The invention relates to a food processing method, in particular to a preparation method of dried beef by adopting a preservation method. The preparation method comprises the following steps of: cutting beef into shreds, preserving, sealing in an olla, adding plant soot, thoroughly cooking, processing in slow fire and then preserving, airing and packaging. In the invention, the fishy smell of the beef is removed by adopting preservation, and the beef is flavored with saline taste, and the beef is further fermented by olla sealing, therefore, the meat quality is more crisp and refreshing, and the taste is more delicious; the black plant soot is coated on the cooked beef so as to present out the red and bright meat quality, can not pollute the mouth and has no harms to the human body; and nutritional ingredients are then added after cooking and boiled a little in slow fire so as to ensure that the beef is more flavored and nutrient. The dried beef is dry but not hard, smooth but not soft, red and bright, delicious in taste, appropriate in salinity, lasting in aftertaste, complete in color, flavor and taste and rich in nutriments.

Description

Preparation method with dried beef by adopting preservation method
Technical field
The present invention relates to food-processing method, particularly relate to a kind of preparation method with dried beef by adopting preservation method.
Background technology
Dried beef is that to cut meat with the ox trunk be raw material, and a class that adopts processing technologys such as low-temperature salting, drying to process can directly fresh edible fermented beef goods.Since 19 end of the centurys; be accompanied by the expansion of modern meat products processing such as refrigeration, vacuum packaging method for preserving range of application; production mechanization, scales such as cooling meat, tin product, sausage food develop rapidly, and dried beef production has been developed by the main mode of beef processing and storage and become the traditional properties meat products mode of production that satisfies consumer taste adjustment needs.
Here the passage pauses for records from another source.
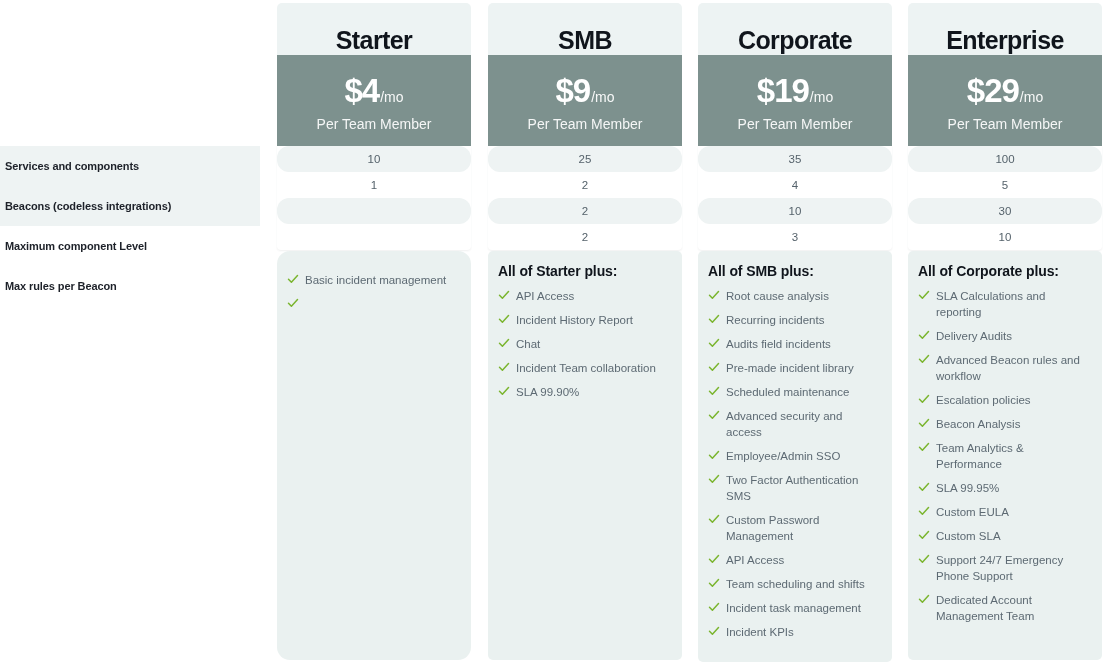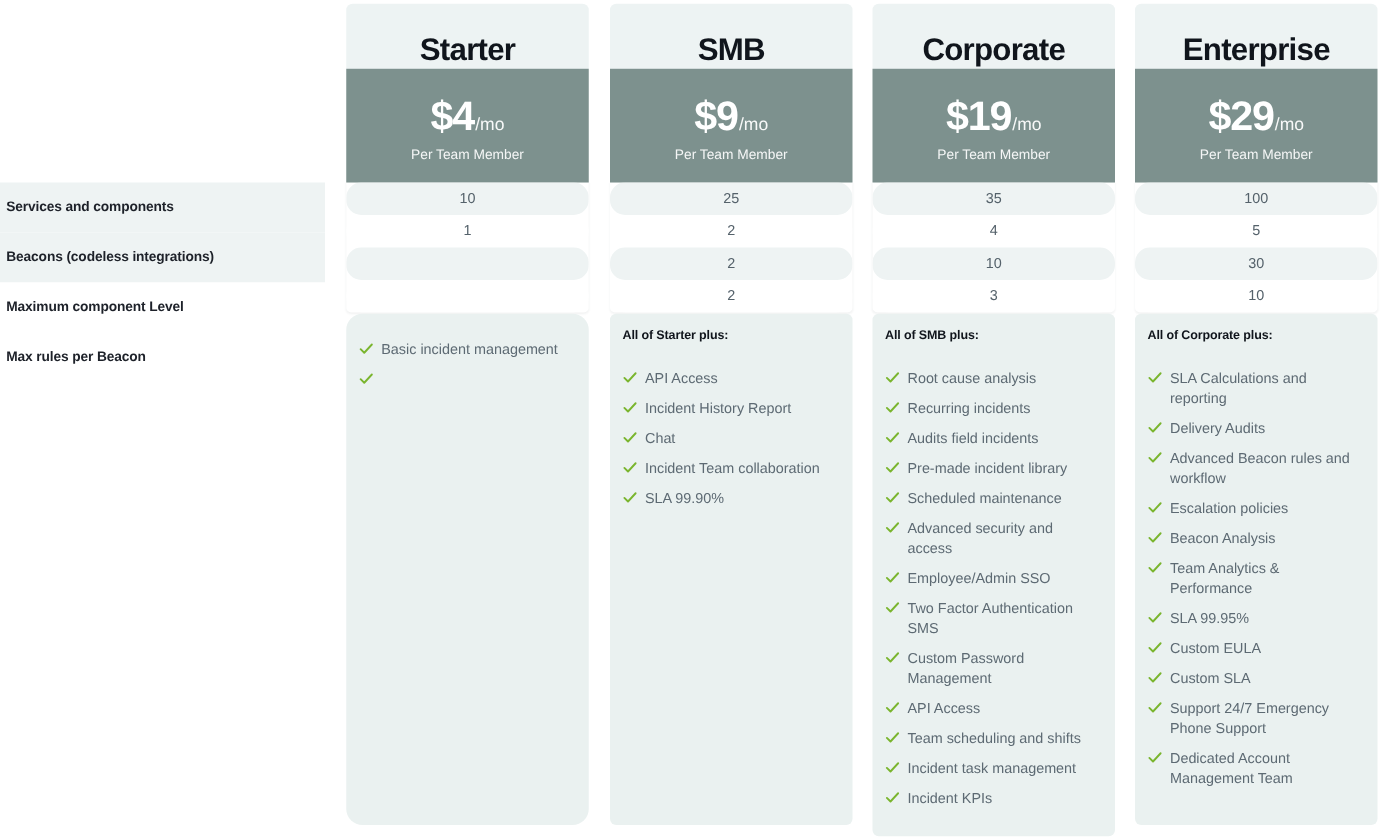--- a/index.html
+++ b/index.html
@@ -93,7 +93,7 @@
   }
   .price-sub {
     margin-top: 9px;
-    font-size: 11px;
+    font-size: 14px;
     color: #ffffff;
     opacity: 0.92;
   }

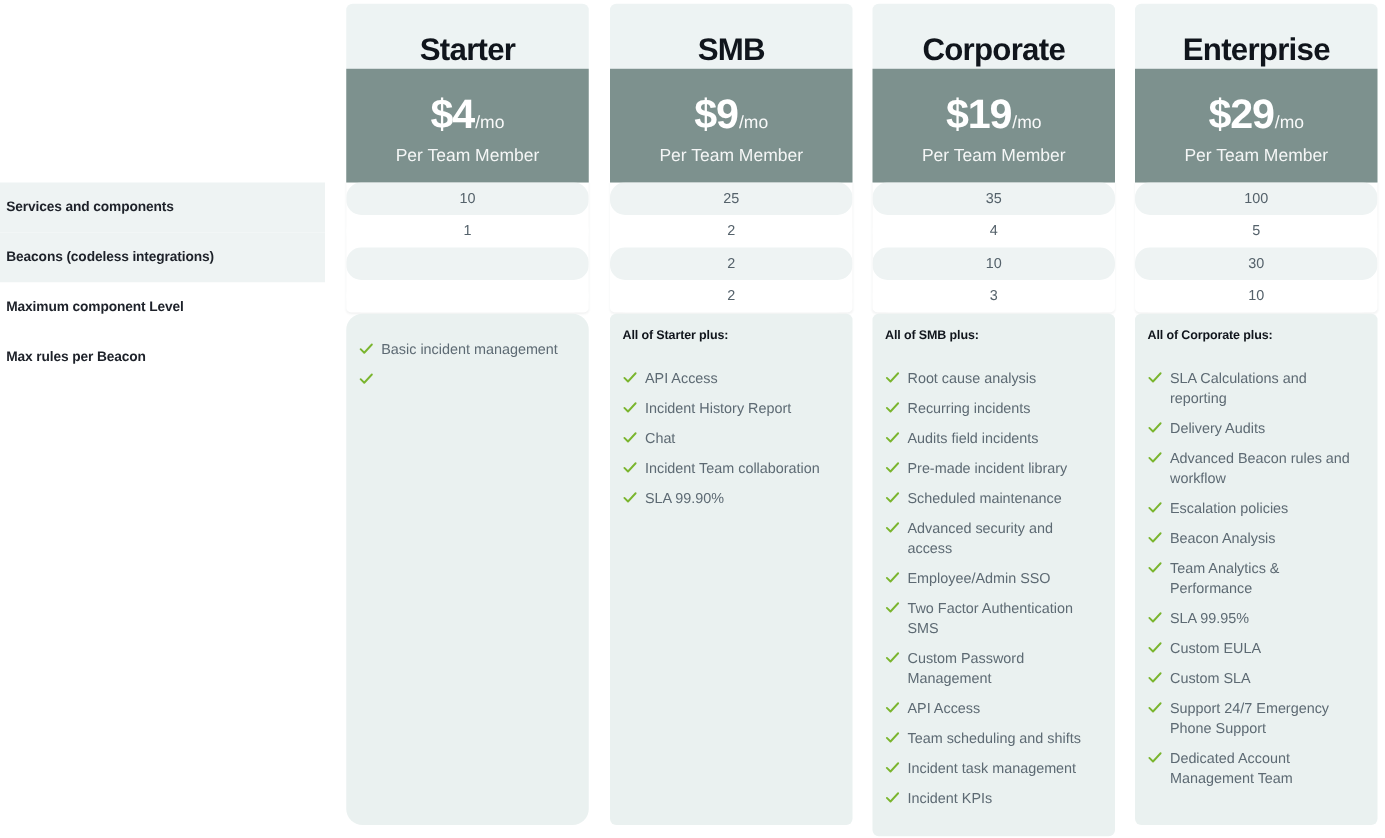--- a/index.html
+++ b/index.html
@@ -130,10 +130,10 @@
     padding: 12px 11px 14px 10px;
   }
   .feature-heading {
-    font-size: 10px;
+    font-size: 14px;
     font-weight: bold;
     color: #10151c;
-    margin-bottom: 21px;
+    margin-bottom: 9px;
     letter-spacing: -0.1px;
   }
   .feature-list { list-style: none; }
At present, the production of dried beef has reached batch production and normalization period, traditional production method exist the process-cycle long, productive rate is low, cost is high, of low quality, problem such as nutritional labeling is low, and for floridity, often in beef, use nitrite, edible back produces greatly harm to human body, makes dried beef be difficult to come in the popular life.2006.11.15, Patent Office of the People's Republic of China discloses the patent of invention (notification number: CN1860929) of a kind of " jerked beef " by name, technical scheme main points of the present invention are as follows: the present invention program's original flavor jerked beef, its preparation method is characterised in that: be made up of following by weight: selected grassland is put 99 parts of ox buttocks meat in a suitable place to breed and (is commonly called as purple lid.Remove muscle, skin, fat), 1 part of iodine army salt.The meat cutter of selected buttocks is divided into the square cutlet in the 3cm left and right sides, after pickling 4 hours with iodine army salt rubbing, the outdoor natural air drying 8 of snow back weather round the clock in the winter time, or clean the even blowing of aseptic indoor electric fan at 24-26 degree Celsius and made semi-finished product in 72 hours, with the baking box baking 15 minutes was that 6 months shelf-lifves are preserved in edible or sealing.This method still can not solve the problem that the process-cycle is long, productive rate is low, cost is high, nutritional labeling is low.
Summary of the invention
For solving the above-mentioned deficiency of prior art, the invention provides a kind of preparation method with dried beef by adopting preservation method.Process-cycle of the present invention is short, cost is low, nutritional labeling is high, useful health.And raw material is simple, and is easy to operate, the delicious matter of the beef that makes U.S., and the practical value height is suitable for promoting.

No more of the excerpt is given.